Here is a report on recent news and commentary related to the Federal Circuit and its cases. Today’s report highlights:
- a piece arguing that “it’s time for the U.S. Supreme Court to address” the Federal Circuit’s “excessive use of Rule 36”;
- a blog post discussing how a recent petition for certiorari “highlights an interesting procedural quirk in Illinois law that may require Supreme Court intervention to resolve an important state law question about the scope of litigation privilege”;
- a report covering how the Supreme Court recently declined “to hear a meat slicer company’s challenge to the authority of the Federal Circuit to overturn jury verdicts in patent cases”; and
- a report covering how a “US Patent and Trademark Office executive who managed key appeals at the agency’s tribunal and previously served as solicitor accepted President Donald Trump‘s voluntary resignation off[er] for federal employees.”

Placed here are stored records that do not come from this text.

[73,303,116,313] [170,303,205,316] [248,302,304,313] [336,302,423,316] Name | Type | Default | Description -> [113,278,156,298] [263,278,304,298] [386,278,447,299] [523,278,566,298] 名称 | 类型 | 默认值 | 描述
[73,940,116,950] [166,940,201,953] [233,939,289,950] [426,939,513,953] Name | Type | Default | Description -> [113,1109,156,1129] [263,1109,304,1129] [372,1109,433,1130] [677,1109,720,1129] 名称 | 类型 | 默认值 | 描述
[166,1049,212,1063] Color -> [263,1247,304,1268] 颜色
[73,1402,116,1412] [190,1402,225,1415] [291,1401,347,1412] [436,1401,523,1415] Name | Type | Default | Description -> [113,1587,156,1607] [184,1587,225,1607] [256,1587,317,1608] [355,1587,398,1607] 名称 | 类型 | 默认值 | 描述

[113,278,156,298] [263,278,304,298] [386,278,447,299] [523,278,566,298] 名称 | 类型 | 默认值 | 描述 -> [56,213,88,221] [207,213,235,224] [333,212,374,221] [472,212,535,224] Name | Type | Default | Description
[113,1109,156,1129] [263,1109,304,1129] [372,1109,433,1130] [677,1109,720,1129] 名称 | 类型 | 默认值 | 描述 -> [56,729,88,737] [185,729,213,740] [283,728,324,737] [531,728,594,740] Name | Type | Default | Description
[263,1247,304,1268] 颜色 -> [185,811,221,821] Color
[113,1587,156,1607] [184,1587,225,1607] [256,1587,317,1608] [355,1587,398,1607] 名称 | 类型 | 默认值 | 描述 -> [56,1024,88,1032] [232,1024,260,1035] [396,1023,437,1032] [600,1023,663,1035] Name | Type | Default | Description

Ed Nelson III authored a piece for IP Watchdog arguing that “it’s time for the U.S. Supreme Court to address” the Federal Circuit’s “excessive use of Rule 36.” Nelson discussed how a recent petition for certiorari asks the Supreme Court to review whether the Federal Circuit’s “use of Rule 36 in appeals from [Patent Trial and Appeal Board] decisions violates Section 144 of the Patent Act, which requires an ‘opinion’ be issued.” He noted how the case has attracted “nine amicus briefs representing thirteen amicus parties.” For more information, check out the relevant case page in ParkerVision, Inc. v. TCL Industries Holdings Co.
Dennis Crouch penned a blog post for PatentlyO discussing how another recent petition for certiorari “highlights an interesting procedural quirk in Illinois law that may require Supreme Court intervention to resolve an important state law question about the scope of litigation privilege.” Crouch explained how, after a party “won a $10 million jury verdict under Illinois law for tortious interference and related claims, the Federal Circuit reversed based on Illinois’ absolute litigation privilege.” But, Crouch went on to explain, the losing party “believes the scope of litigation privilege should [have been] referred to the Illinois Supreme Court.” For more information, check out the relevant case page in Toyo Tire Corp. v. Atturo Tire Corp.

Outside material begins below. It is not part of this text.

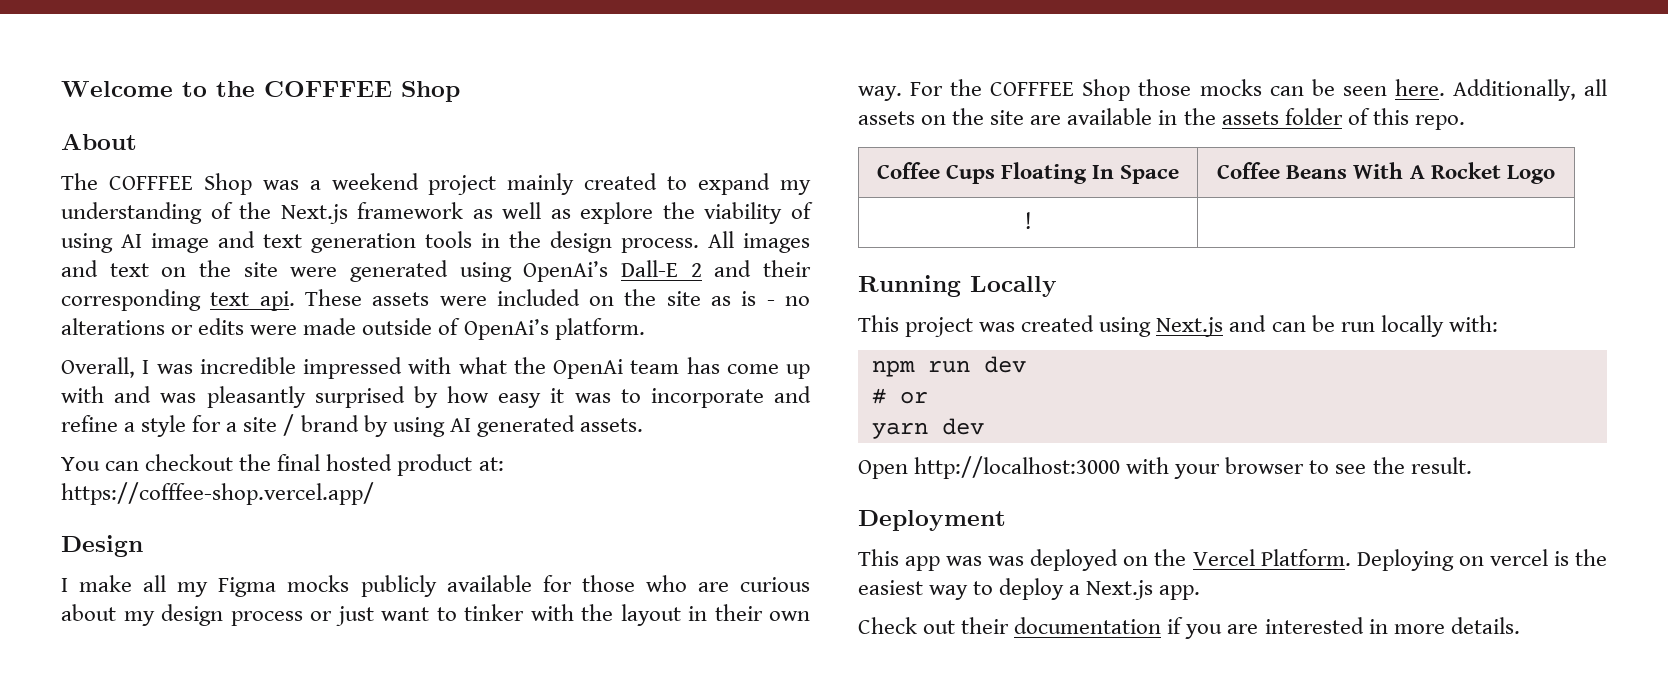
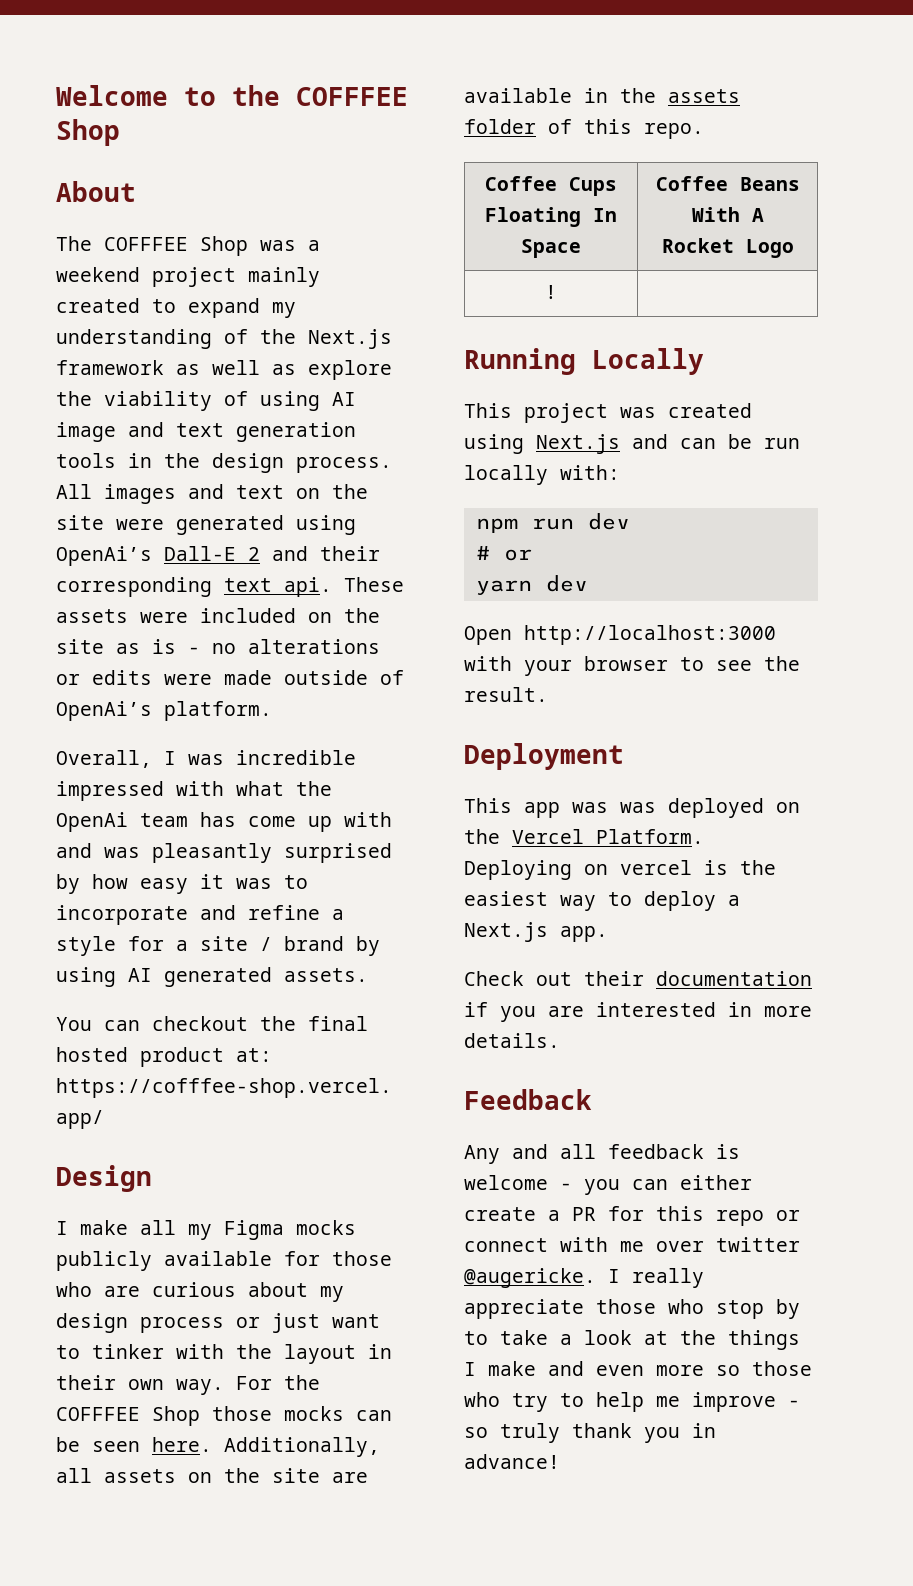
(1520, 625) none -> [464,1089,592,1110] [464,1144,740,1164] [464,1175,752,1195] [464,1206,800,1226] [464,1237,800,1252] [464,1268,704,1288] [464,1299,800,1319] [464,1330,800,1350] [464,1361,812,1376] [464,1392,800,1412] [464,1423,716,1443] [464,1454,560,1469] // Feedback // Any and all feedback is welcome - you can either create a PR for this repo or connect with me over twitter @augericke. I really appreciate those who stop by to take a look at the things I make and even more so those who try to help me improve - so truly thank you in advance!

Michael Shapiro filed a report for Bloomberg Law covering how the Supreme Court recently declined “to hear a meat slicer company’s challenge to the authority of the Federal Circuit to overturn jury verdicts in patent cases.” Shapiro explained how the petition was filed after a Federal Circuit decision “wiped out a Missouri jury’s $10.5 million verdict for Provisur Technologies Inc. based on alleged infringement by a German rival, Weber Inc.” For more information, check out the case page in Provisur Technologies, Inc. v. Weber, Inc.
Annelise Levy published an article with Bloomberg Law discussing how a “U.S. Patent and Trademark Office executive who managed key appeals at the agency’s tribunal and previously served as solicitor accepted President Donald Trump‘s voluntary resignation off[er] for federal employees.” Levy explained how Thomas Krause “was the first to hold the the director review executive position, overseeing requests for the director to reconsider Patent Trial and Appeal Board decisions.”